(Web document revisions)
⁂
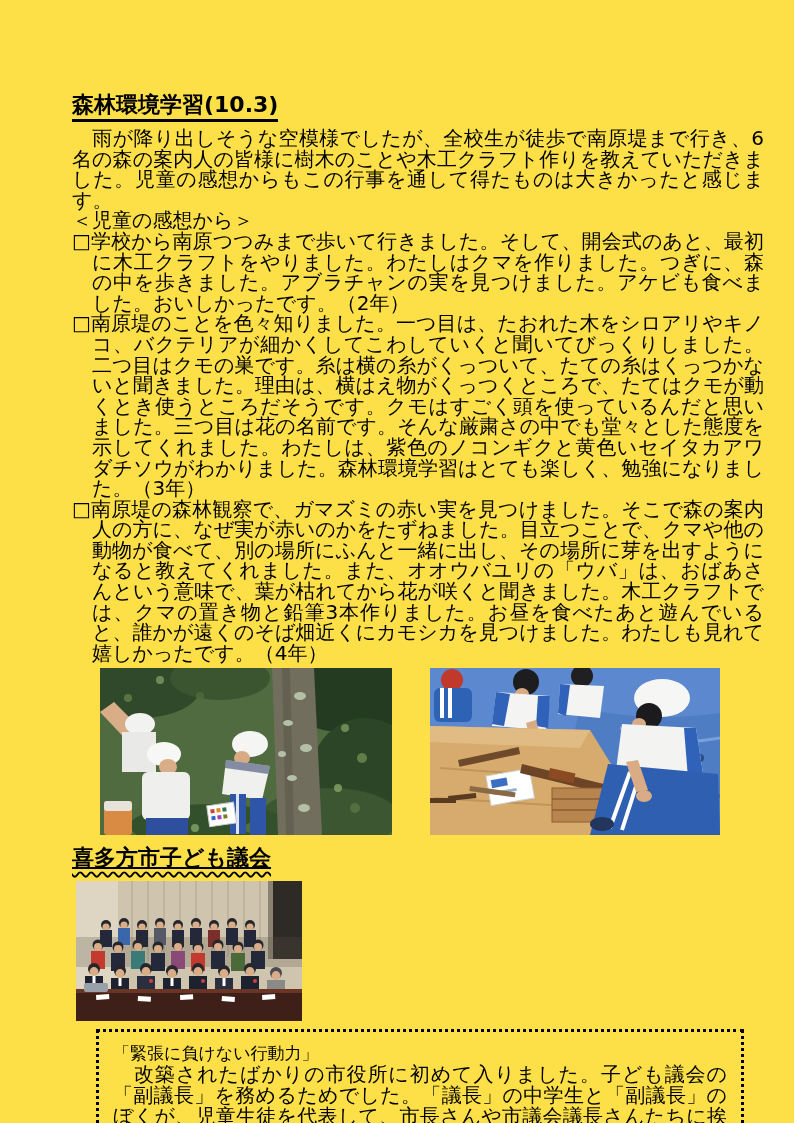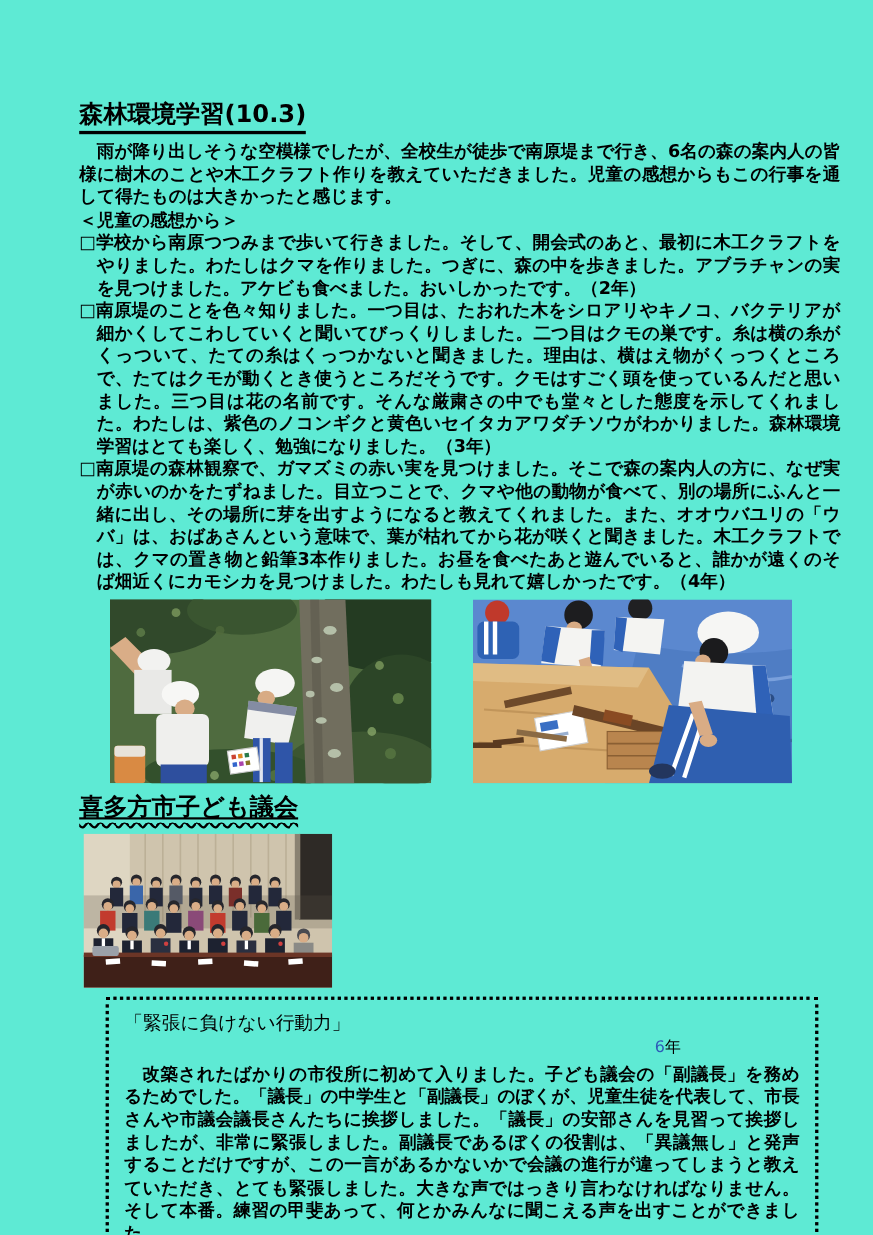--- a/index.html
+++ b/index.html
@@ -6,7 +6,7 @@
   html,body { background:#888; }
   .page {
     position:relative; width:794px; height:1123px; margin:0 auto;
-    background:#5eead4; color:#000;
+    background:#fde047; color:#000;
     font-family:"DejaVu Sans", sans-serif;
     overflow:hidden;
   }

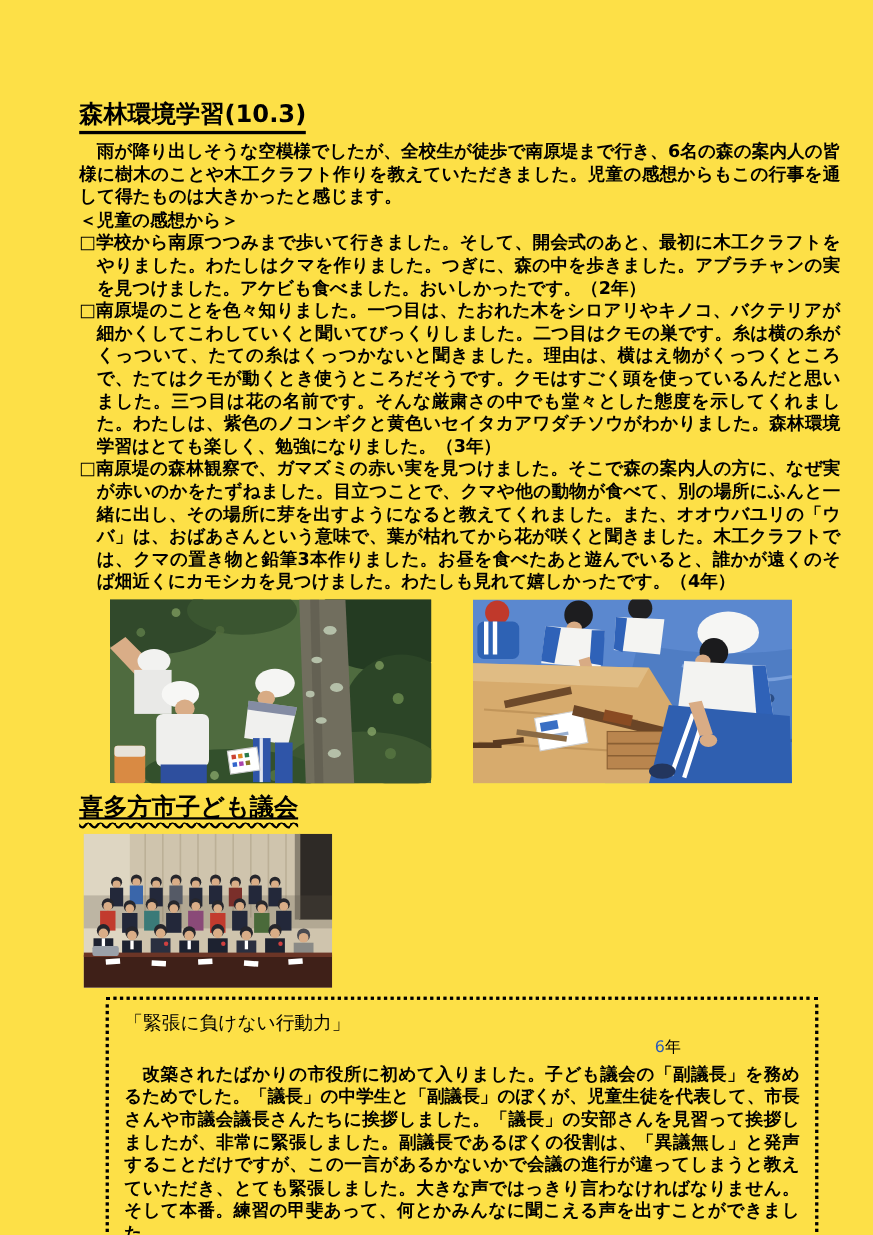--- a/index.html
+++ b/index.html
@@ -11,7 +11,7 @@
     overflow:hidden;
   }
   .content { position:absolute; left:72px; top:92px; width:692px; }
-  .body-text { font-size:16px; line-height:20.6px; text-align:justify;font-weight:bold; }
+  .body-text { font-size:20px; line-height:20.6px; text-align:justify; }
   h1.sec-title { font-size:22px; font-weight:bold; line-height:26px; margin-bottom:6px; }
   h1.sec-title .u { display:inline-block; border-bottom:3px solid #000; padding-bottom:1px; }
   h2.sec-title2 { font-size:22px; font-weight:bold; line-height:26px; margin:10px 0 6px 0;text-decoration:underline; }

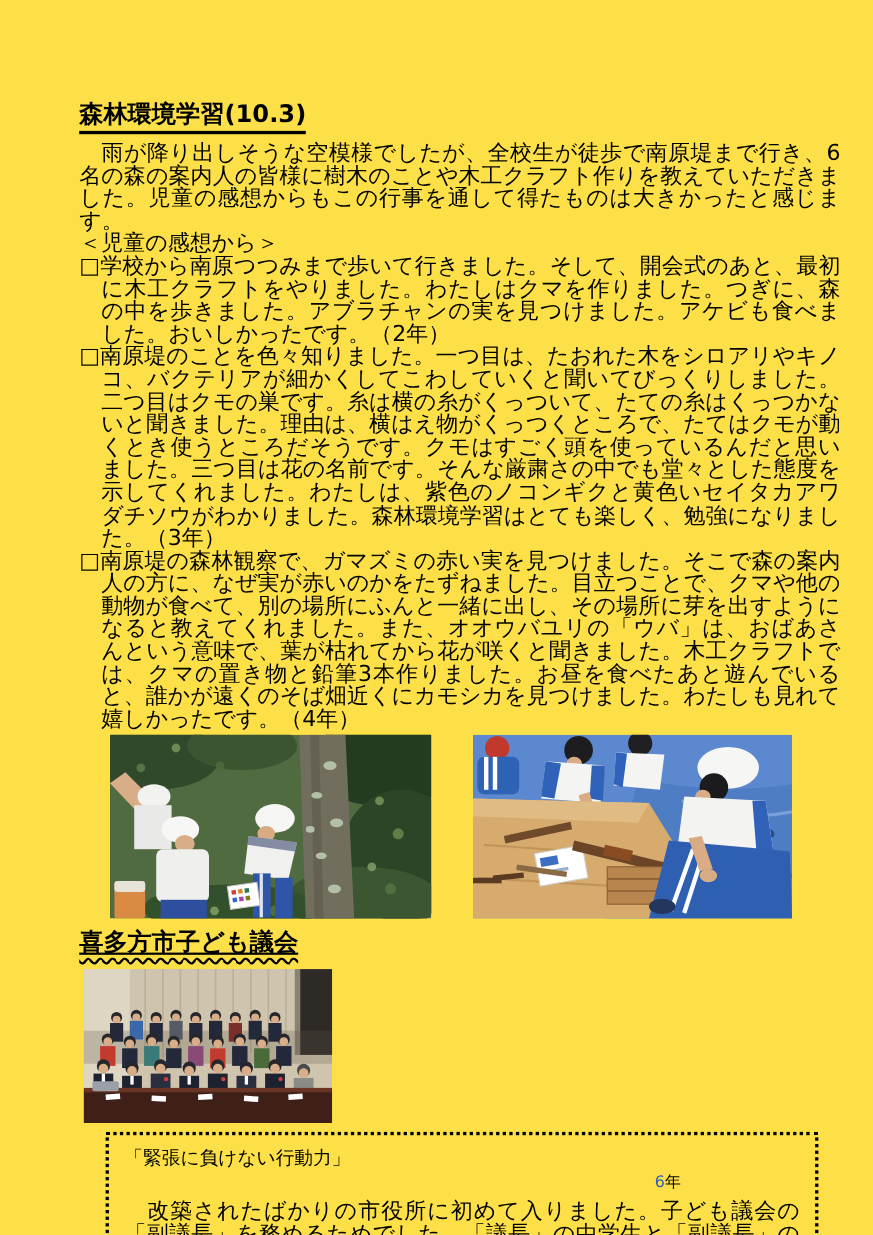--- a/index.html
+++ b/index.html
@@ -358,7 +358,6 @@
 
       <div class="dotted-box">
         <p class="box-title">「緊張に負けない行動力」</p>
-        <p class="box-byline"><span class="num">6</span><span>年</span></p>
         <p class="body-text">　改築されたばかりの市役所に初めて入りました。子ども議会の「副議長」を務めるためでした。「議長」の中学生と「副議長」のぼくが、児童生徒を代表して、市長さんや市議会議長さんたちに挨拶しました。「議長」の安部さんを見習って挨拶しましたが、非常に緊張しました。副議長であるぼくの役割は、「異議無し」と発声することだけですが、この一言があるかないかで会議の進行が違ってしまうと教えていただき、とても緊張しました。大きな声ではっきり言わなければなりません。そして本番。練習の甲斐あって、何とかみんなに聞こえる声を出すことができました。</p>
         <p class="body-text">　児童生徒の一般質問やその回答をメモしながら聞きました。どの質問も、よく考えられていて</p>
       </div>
⁂
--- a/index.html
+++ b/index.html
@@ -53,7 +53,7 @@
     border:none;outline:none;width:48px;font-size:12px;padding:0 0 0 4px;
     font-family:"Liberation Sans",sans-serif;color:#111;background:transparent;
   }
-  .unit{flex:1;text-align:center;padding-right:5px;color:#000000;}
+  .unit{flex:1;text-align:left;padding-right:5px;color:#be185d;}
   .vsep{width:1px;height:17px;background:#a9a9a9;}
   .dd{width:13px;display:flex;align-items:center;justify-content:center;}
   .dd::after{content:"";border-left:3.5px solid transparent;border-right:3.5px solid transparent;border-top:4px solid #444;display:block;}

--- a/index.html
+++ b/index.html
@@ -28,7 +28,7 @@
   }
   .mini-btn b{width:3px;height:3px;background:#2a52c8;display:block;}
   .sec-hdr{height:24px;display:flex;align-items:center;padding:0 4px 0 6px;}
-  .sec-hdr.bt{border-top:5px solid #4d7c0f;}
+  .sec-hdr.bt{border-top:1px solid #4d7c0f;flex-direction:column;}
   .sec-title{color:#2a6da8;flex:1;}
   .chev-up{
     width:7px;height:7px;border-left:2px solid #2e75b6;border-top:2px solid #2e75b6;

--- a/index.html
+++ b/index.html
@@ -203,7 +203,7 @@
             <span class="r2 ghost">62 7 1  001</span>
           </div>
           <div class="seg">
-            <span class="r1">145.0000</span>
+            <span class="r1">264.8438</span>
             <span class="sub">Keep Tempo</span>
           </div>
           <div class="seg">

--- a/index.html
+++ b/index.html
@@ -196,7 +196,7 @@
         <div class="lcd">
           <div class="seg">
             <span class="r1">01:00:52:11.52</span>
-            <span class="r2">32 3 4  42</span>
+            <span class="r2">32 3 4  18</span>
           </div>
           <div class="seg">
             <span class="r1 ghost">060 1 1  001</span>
⁂
Work task: From the line that has "-11,7 +11,7 @@" through the line that has "font-weight:bold; line-height:26px; margin:10px", copy every line exactly as it appears above, and leave out all others.

Output below:
@@ -11,7 +11,7 @@
     overflow:hidden;
   }
   .content { position:absolute; left:72px; top:92px; width:692px; }
-  .body-text { font-size:16px; line-height:20.6px; text-align:justify;font-weight:bold; }
+  .body-text { font-size:20px; line-height:20.6px; text-align:justify; }
   h1.sec-title { font-size:22px; font-weight:bold; line-height:26px; margin-bottom:6px; }
   h1.sec-title .u { display:inline-block; border-bottom:3px solid #000; padding-bottom:1px; }
   h2.sec-title2 { font-size:22px; font-weight:bold; line-height:26px; margin:10px 0 6px 0;text-decoration:underline; }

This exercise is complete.